The Other Jason Bourne
Before there was Matt Damon and Jeremy Renner, there was Robert Ludlum...
By Richard Luck, 14 August 2012
Due out in Britain in the second week of August, Tony Gilroy's The Bourne Legacy has movie fans wondering whether they'll be able to accept anyone other than Matt Damon in the role of amnesiac assassin Jason Bourne. Since i) the new film stars the Academy Award-nominated Jeremy Renner, and ii) he's not playing Bourne but the not-that-dissimilar Aaron Cross, audiences oughtn't to be too upset. No, the only ones who'll possibly be complaining are those for whom the character - real name: David Webb - is best left to the imagination. In other words, fans of the original Bourne trilogy written by Robert Ludlum.

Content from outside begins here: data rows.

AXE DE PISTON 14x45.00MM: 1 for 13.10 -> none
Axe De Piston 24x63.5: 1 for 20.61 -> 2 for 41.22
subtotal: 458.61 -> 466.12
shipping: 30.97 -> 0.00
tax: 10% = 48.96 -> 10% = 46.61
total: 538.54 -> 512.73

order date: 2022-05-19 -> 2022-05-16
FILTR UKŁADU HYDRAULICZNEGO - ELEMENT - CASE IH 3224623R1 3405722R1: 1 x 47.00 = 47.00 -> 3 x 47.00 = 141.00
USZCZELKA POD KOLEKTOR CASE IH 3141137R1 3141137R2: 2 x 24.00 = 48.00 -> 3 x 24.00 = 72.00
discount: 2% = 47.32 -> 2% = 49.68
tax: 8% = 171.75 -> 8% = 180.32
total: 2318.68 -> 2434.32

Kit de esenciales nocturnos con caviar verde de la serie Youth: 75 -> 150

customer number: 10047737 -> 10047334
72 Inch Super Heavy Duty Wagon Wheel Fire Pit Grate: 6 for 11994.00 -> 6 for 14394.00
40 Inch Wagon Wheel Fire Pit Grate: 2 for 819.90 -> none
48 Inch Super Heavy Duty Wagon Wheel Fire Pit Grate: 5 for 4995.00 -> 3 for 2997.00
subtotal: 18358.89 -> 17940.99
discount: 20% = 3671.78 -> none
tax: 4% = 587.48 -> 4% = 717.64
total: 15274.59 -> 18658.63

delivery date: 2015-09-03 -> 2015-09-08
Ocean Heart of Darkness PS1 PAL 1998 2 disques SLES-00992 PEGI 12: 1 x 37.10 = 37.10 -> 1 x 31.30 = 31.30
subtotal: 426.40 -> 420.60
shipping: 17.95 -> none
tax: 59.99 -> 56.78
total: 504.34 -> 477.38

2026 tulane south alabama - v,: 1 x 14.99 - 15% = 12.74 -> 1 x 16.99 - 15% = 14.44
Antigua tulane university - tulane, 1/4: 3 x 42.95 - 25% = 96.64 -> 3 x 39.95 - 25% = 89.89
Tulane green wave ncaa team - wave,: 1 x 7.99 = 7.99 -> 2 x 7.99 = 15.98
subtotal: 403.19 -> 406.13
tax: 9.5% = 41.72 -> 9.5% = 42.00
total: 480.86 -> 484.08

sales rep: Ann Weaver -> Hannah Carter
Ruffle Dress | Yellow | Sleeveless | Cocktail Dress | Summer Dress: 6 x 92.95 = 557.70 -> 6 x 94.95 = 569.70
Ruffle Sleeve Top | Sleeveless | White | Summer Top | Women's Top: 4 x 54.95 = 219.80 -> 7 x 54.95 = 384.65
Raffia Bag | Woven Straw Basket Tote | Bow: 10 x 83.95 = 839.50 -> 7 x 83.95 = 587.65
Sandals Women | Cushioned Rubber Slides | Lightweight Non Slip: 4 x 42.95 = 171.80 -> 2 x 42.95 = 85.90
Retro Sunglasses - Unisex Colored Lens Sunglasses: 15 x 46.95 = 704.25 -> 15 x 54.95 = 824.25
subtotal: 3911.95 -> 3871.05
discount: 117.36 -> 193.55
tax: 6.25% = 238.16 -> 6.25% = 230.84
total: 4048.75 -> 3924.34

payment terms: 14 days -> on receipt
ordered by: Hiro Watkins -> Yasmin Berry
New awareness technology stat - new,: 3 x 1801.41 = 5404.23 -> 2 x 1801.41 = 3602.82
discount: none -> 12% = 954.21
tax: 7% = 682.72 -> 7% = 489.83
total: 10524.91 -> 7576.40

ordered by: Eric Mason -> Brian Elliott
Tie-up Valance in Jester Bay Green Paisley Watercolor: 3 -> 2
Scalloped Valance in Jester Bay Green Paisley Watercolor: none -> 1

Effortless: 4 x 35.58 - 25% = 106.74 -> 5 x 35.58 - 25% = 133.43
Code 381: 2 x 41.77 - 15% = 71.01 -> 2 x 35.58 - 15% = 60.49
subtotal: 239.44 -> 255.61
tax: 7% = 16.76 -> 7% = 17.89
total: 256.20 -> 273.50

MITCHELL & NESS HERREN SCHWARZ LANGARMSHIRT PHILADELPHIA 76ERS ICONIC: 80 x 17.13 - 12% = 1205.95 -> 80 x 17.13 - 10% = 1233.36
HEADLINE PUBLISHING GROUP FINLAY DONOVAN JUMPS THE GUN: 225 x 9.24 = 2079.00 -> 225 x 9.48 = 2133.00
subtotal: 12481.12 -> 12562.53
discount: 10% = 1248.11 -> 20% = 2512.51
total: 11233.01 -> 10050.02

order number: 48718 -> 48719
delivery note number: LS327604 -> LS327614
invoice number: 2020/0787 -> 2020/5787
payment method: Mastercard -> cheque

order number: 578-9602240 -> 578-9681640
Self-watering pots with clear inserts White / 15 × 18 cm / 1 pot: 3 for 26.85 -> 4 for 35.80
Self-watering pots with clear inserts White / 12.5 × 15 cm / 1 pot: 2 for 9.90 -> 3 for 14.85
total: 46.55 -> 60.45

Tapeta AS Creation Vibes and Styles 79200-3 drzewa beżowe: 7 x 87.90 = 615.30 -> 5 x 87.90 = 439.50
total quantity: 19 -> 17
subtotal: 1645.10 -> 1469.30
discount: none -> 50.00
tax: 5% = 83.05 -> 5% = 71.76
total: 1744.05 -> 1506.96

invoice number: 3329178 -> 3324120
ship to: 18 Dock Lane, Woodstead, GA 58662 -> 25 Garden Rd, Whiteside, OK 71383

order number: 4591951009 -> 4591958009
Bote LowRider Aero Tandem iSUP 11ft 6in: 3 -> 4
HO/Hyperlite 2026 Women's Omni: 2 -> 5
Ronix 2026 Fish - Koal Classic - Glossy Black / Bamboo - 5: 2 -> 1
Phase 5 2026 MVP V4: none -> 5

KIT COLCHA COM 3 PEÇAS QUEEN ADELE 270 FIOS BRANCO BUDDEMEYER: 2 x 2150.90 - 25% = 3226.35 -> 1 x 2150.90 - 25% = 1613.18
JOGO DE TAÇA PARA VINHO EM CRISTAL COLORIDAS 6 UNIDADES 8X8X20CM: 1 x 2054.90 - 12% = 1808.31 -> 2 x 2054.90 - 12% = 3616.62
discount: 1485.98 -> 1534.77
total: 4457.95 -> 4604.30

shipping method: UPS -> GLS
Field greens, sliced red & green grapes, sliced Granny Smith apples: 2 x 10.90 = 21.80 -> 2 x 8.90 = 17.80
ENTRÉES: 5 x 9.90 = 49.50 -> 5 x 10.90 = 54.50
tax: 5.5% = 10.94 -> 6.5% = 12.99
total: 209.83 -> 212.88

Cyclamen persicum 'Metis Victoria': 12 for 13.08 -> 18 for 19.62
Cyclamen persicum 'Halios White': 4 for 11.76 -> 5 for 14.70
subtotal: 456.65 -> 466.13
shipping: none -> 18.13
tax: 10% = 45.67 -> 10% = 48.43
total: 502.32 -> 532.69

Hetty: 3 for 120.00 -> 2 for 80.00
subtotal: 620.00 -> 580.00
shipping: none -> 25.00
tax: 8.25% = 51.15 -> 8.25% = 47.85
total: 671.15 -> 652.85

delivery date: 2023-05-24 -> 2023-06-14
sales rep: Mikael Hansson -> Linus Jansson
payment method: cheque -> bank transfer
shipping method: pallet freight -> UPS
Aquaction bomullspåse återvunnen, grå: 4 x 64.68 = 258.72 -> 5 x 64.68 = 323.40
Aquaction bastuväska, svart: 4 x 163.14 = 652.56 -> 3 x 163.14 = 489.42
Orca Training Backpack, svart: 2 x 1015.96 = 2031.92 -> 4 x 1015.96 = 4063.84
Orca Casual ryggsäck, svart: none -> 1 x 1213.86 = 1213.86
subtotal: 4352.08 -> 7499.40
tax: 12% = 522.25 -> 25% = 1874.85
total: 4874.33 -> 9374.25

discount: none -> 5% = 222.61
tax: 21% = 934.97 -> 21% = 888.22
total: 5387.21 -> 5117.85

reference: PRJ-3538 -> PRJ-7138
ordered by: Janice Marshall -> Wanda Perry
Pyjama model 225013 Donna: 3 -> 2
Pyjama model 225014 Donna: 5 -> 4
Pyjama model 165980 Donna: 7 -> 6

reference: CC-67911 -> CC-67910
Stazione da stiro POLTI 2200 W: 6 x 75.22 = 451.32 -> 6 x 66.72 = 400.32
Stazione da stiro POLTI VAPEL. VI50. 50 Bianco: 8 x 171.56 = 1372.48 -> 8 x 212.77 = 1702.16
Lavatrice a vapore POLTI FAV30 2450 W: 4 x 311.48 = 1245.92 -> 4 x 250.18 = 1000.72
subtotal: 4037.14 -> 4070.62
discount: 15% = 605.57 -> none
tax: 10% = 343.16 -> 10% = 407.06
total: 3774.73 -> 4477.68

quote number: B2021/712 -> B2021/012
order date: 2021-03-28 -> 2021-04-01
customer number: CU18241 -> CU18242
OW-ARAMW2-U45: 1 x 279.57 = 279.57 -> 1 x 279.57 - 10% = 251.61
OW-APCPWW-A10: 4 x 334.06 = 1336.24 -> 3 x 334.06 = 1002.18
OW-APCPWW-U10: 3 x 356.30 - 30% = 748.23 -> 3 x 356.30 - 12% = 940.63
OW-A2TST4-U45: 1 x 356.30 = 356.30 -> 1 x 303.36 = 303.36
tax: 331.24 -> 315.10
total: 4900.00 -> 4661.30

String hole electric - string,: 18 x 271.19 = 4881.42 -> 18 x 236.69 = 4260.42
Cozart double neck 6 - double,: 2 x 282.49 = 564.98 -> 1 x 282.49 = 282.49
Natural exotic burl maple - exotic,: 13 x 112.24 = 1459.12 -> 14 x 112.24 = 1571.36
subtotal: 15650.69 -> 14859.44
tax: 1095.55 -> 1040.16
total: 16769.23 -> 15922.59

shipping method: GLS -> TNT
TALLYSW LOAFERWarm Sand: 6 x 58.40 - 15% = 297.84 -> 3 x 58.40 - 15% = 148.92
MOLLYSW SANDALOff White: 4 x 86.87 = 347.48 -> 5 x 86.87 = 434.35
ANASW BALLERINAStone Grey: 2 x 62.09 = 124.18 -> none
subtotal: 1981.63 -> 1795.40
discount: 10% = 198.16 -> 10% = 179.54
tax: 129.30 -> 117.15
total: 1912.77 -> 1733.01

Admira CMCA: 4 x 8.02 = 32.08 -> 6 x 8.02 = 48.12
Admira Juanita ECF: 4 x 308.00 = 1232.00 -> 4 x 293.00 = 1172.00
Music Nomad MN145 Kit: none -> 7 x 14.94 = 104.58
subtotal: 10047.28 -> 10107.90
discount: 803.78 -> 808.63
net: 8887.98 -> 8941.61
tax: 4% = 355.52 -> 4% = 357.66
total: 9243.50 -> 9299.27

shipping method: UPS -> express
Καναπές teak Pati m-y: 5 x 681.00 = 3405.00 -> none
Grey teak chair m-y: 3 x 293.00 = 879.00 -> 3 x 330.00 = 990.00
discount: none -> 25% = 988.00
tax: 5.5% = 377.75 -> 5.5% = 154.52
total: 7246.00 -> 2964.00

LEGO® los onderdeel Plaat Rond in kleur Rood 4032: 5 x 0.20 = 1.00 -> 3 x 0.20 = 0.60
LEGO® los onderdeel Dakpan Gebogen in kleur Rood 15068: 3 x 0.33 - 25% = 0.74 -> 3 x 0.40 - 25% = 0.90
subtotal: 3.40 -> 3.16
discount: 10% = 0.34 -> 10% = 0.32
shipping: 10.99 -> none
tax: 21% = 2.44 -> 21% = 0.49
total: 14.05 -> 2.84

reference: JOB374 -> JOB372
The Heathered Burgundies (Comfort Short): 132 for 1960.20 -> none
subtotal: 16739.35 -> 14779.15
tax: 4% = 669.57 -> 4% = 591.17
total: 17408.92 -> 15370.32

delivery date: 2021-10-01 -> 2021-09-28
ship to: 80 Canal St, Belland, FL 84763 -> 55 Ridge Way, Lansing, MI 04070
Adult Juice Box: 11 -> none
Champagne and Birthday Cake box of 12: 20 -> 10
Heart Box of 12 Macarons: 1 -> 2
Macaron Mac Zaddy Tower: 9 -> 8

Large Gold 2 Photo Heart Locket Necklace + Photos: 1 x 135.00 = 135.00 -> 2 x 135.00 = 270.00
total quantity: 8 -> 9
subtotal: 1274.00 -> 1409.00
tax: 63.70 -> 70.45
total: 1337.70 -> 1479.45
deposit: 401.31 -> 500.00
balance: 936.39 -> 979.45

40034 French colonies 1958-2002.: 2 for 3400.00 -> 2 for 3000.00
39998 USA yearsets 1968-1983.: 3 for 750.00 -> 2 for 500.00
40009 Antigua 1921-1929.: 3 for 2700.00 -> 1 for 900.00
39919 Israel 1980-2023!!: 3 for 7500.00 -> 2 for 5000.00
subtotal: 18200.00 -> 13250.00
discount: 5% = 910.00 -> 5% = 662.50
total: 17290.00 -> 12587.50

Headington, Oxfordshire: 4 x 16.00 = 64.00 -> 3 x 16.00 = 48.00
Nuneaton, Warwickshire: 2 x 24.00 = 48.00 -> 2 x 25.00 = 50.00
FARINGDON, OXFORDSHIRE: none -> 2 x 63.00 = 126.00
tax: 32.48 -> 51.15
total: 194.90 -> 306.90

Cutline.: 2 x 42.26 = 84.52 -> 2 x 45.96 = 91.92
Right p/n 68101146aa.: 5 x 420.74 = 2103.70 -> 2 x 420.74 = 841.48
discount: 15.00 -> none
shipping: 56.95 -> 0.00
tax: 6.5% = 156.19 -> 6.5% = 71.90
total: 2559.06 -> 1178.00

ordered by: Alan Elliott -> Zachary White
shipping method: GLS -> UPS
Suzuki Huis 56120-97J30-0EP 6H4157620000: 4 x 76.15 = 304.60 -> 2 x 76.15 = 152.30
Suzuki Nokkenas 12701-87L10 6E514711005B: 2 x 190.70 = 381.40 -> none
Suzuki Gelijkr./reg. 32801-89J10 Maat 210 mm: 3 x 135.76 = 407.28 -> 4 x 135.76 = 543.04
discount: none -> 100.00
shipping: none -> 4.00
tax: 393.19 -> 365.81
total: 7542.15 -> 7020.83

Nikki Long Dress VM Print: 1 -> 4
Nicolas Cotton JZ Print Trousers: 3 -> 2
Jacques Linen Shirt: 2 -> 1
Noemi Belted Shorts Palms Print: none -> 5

At one point believed to be the most published author on the planet, native New Yorker Robert Ludlum served in the Marines before pursuing career as a stage actor and manager. He turned to fiction in the late '60s when he realised that there was more money to be made from writing words than delivering them. With a bibliography that includes best-sellers such as The Holcroft Covenant and The Osterman Weekend (filmed in 1983 by Sam Peckinpah), Ludlum was by no means a great wordsmith, but like Harold Robbins, Frederick Forsyth, Wilbur Smith and countless other authors who are frequently abhored by the critics but adored by the public, he knew how to spin a good yarn.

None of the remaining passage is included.